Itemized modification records
= Beginning of Section =

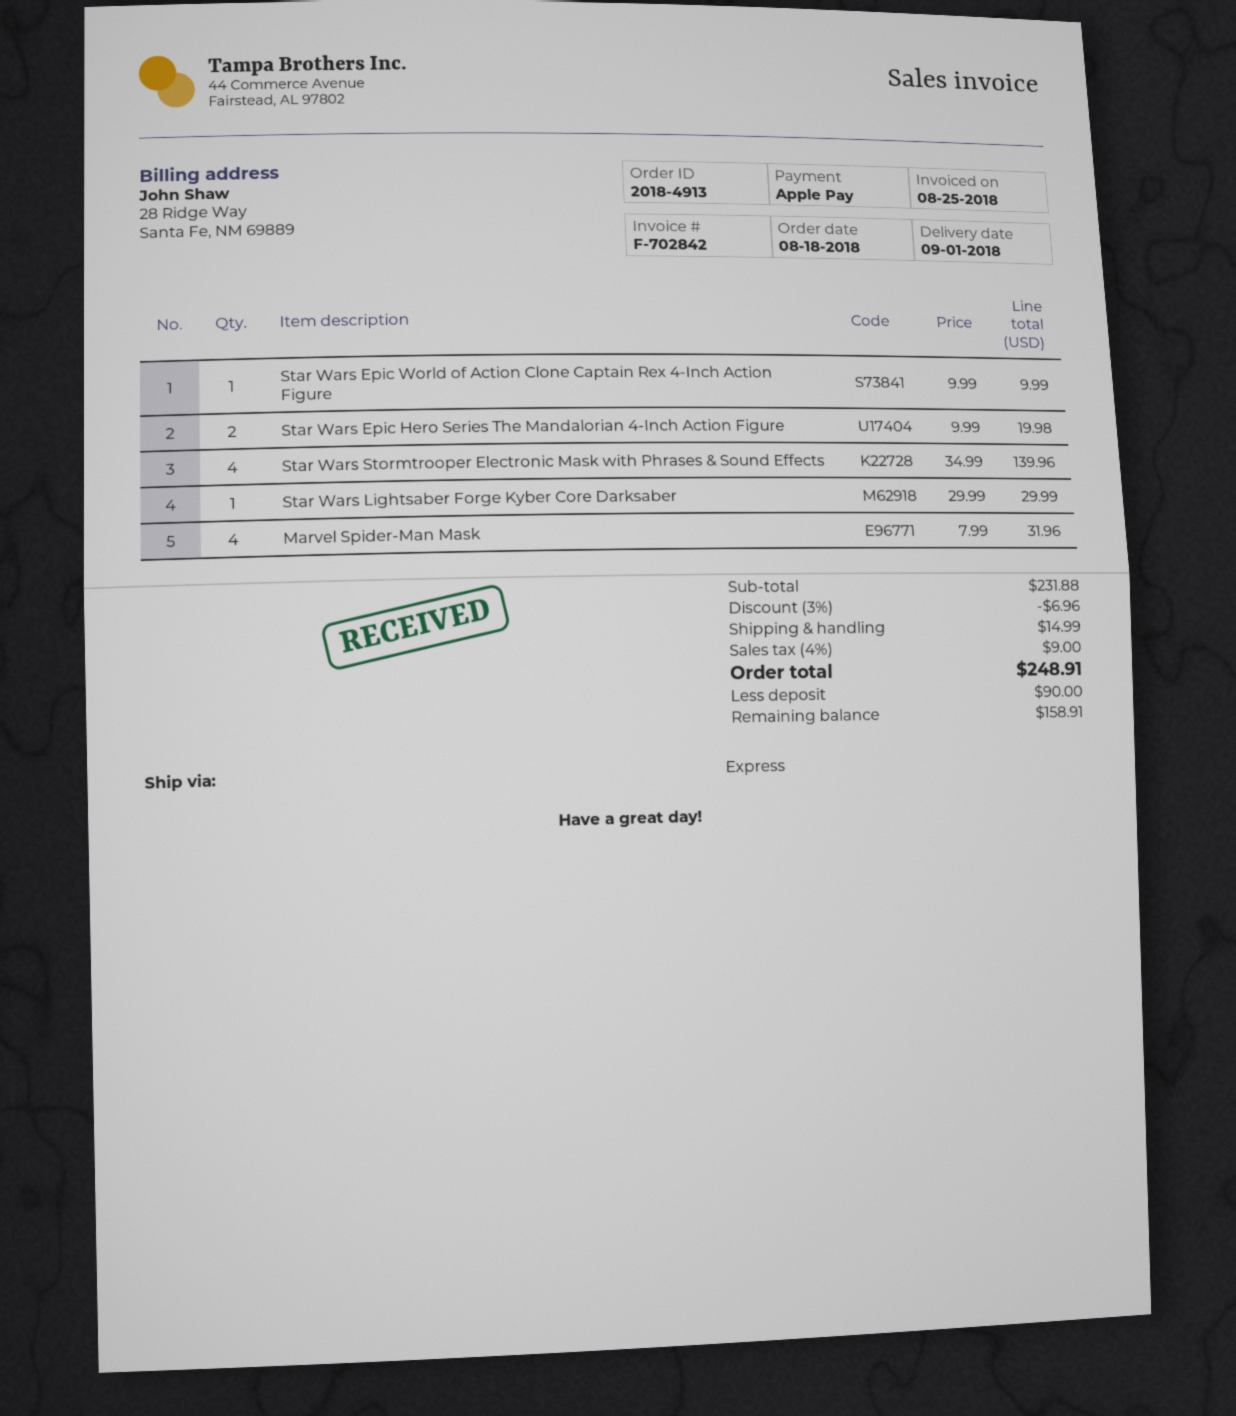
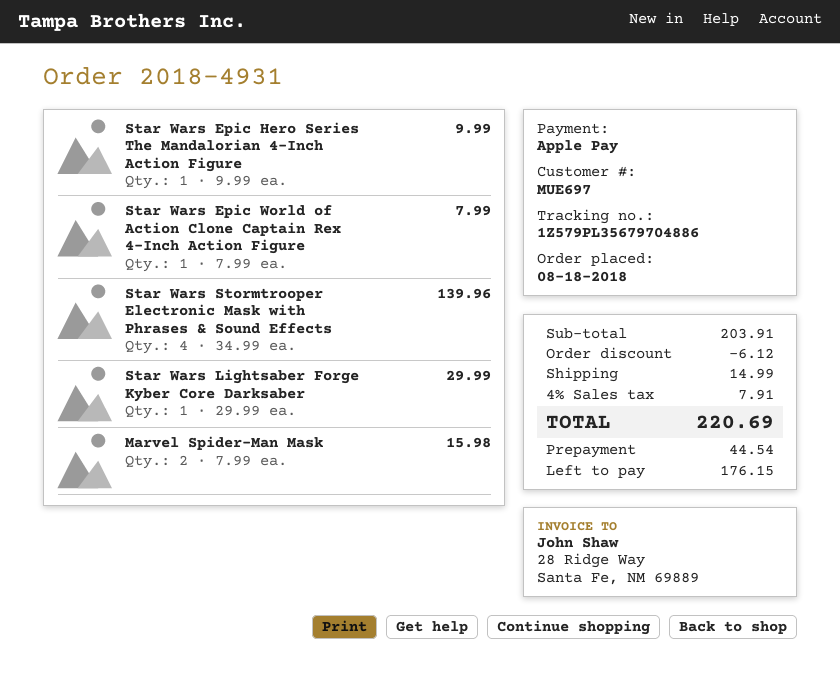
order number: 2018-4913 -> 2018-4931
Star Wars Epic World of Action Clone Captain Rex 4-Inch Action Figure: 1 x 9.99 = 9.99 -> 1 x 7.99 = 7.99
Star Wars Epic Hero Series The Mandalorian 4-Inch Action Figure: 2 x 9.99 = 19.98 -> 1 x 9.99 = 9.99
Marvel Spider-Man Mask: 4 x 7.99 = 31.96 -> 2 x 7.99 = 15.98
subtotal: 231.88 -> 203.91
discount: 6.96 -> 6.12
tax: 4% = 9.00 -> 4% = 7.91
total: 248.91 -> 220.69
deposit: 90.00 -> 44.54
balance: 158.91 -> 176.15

= End of Section =
= Beginning of Section =

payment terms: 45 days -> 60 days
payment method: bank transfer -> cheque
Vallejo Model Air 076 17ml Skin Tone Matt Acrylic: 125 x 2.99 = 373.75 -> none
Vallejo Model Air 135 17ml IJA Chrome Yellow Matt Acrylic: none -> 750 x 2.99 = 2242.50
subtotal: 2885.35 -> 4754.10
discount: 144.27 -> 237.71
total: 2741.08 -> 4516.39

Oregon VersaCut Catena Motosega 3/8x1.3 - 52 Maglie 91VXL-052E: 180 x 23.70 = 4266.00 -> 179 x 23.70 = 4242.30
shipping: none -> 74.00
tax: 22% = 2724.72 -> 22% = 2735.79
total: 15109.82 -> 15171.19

= End of Section =
= Beginning of Section =

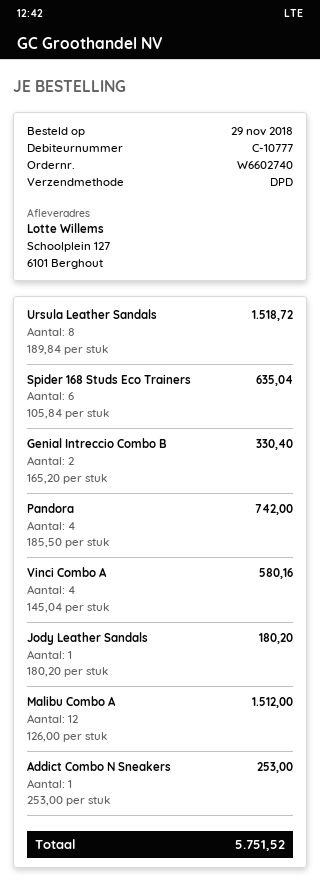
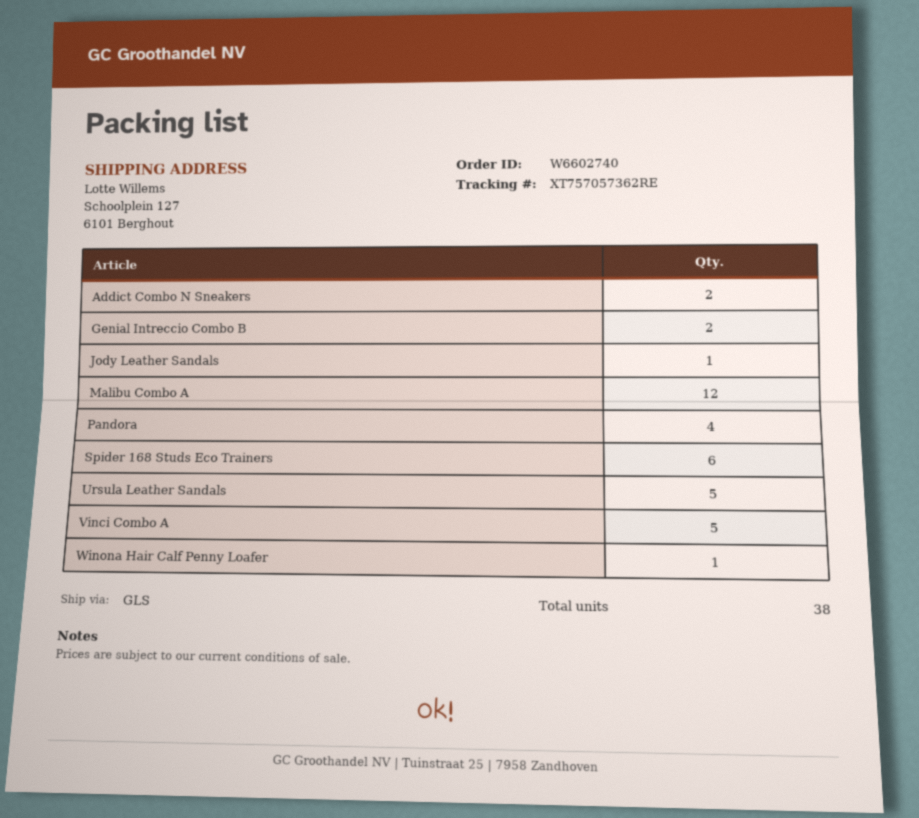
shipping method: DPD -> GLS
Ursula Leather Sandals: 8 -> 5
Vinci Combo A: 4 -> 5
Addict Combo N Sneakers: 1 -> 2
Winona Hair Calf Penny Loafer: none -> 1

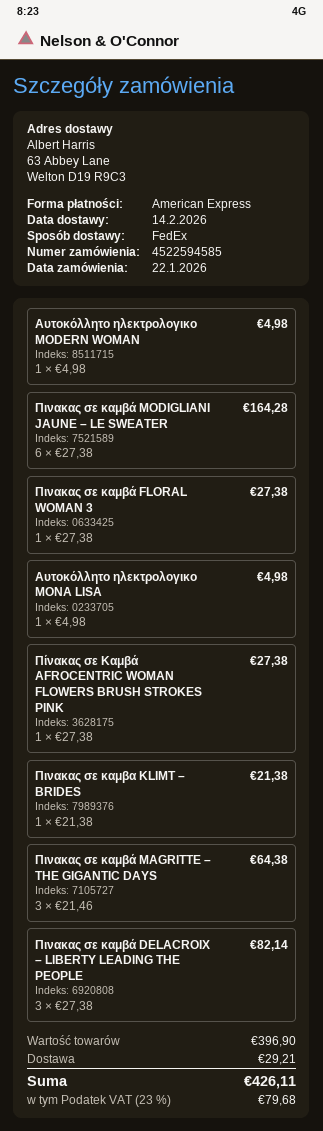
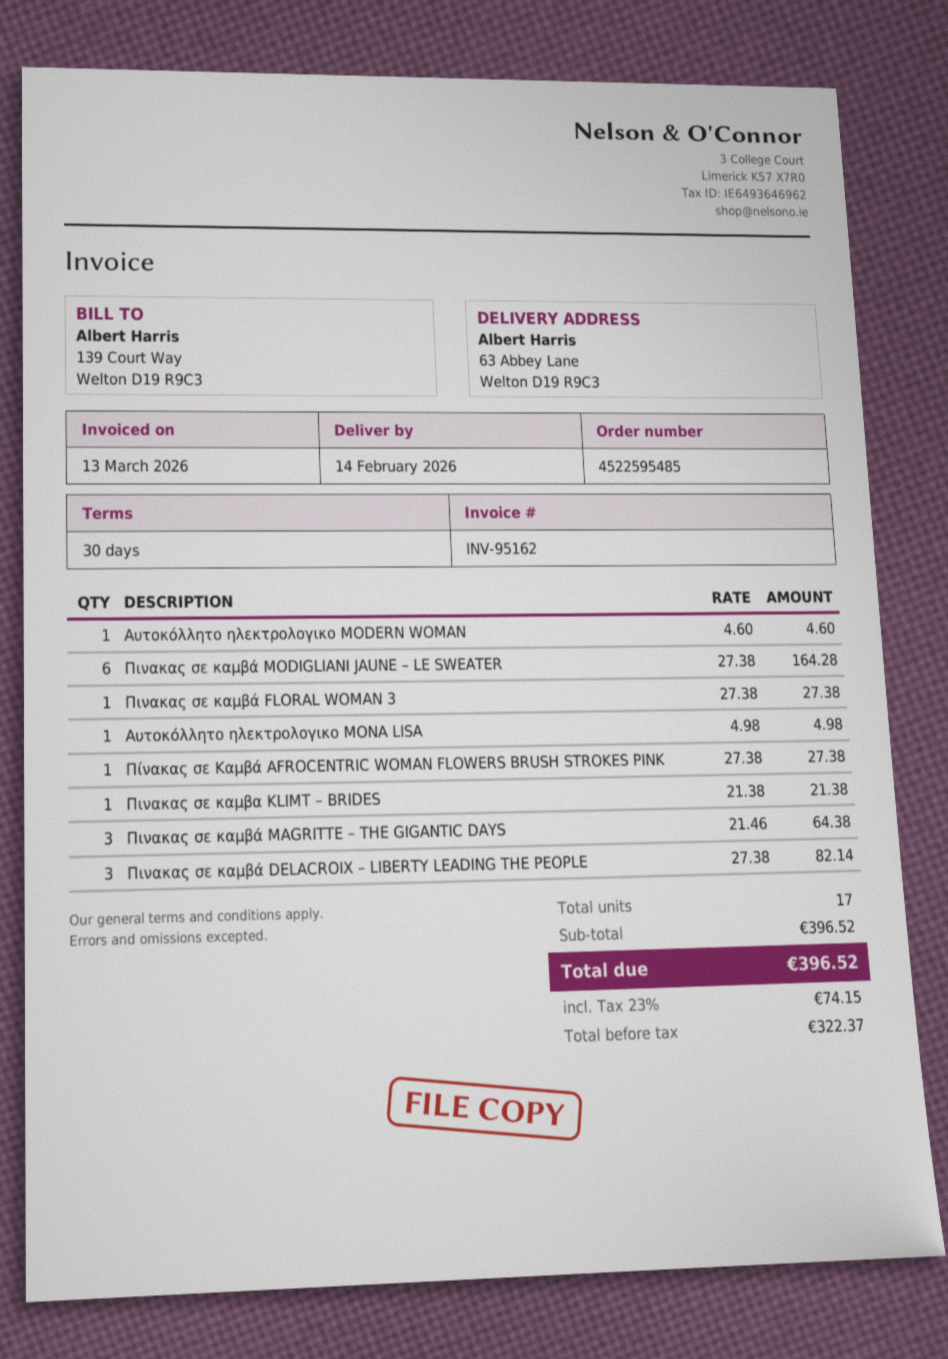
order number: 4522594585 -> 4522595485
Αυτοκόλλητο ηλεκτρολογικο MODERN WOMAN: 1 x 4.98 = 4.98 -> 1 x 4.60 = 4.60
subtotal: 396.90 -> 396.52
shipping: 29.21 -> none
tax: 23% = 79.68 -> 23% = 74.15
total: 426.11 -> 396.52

= End of Section =

## Your task
Word for word, restate the lines of the data above that fall between the line holding "Star Wars Epic Hero" and the line holding "balance: 158.91 -> 176.15", inclusive, and no other lines.

## Response to this exercise
Star Wars Epic Hero Series The Mandalorian 4-Inch Action Figure: 2 x 9.99 = 19.98 -> 1 x 9.99 = 9.99
Marvel Spider-Man Mask: 4 x 7.99 = 31.96 -> 2 x 7.99 = 15.98
subtotal: 231.88 -> 203.91
discount: 6.96 -> 6.12
tax: 4% = 9.00 -> 4% = 7.91
total: 248.91 -> 220.69
deposit: 90.00 -> 44.54
balance: 158.91 -> 176.15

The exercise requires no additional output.